Jacob Fuglsang, Schlecks dänischer Kollege vom Team Leopard Trek, twitterte: "Gott sei Dank bin ich noch am Leben und in einem Stück. Das war die dümmste Etappe, die ich je gefahren bin." Besonders getroffen hatte es das Team RadioShack von Klöden, die in Janez Brajkovic (Slowenien) einen ihrer vier Co-Kapitäne nach einem schweren Sturz verloren.
Auch am Donnerstag hatten sie Pech, als Levi Leipheimer (USA) kurz vor dem Ziel zu Fall kam und Zeit verlor. Fünf Fahrer befanden sich diesmal in der Fluchtgruppe, die bei Kilometer 29 entstand. Der Franzose Anthony Roux (FDJeux), der Kolumbianer Leonardo Duque (Cofidis), Adriano Malori (Italien/Lampre) sowie die beiden Niederländer Johnny Hoogerland und Lieuwe Westra (beide Vacansoleil) erarbeiteten zwischenzeitlich einen Vorsprung von 11:25 Minuten.

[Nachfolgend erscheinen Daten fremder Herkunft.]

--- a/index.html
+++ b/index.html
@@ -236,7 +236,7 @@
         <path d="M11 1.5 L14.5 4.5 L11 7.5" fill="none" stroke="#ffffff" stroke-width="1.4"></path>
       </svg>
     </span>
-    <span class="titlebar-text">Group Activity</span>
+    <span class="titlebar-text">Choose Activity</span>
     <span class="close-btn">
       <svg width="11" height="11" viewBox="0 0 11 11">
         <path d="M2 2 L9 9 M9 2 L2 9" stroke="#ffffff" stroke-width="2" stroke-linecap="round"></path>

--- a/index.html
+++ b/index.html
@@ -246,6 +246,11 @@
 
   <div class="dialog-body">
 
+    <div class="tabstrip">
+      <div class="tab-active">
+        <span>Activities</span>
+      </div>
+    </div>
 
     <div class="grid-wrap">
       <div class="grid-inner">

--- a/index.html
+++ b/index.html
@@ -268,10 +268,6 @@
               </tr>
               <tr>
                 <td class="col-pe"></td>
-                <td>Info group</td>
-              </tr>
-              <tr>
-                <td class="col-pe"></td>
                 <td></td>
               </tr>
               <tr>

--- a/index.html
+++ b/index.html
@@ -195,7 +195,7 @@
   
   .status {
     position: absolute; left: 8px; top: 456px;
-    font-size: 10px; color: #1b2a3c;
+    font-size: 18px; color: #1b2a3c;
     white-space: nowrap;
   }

Roux gewann den Zwischensprint nach 131 Kilometern, im Feld sicherte sich Cavendish die noch verbleibenden zehn Punkte. Hoogerland hatte es dagegen auf die Bergwertungen abgesehen und wurde am Ende mit dem Trikot des besten Kletterers belohnt, das er Cadel Evans abnahm.

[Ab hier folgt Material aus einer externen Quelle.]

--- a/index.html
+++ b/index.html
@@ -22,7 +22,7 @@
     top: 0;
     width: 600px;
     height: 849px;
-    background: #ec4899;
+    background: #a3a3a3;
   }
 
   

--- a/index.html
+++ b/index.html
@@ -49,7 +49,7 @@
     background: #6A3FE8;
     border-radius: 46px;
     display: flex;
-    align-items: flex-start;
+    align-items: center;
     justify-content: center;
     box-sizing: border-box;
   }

Die siebte Etappe am Freitag ist mit 218 Kilometern von Le Mans nach Chateauroux die zweitlängste der diesjährigen Tour. Für die Favoriten und Fahrer mit Ambitionen auf das Bergtrikot ist sie jedoch keine große Herausforderung, denn das Streckenprofil ist äußerst flach.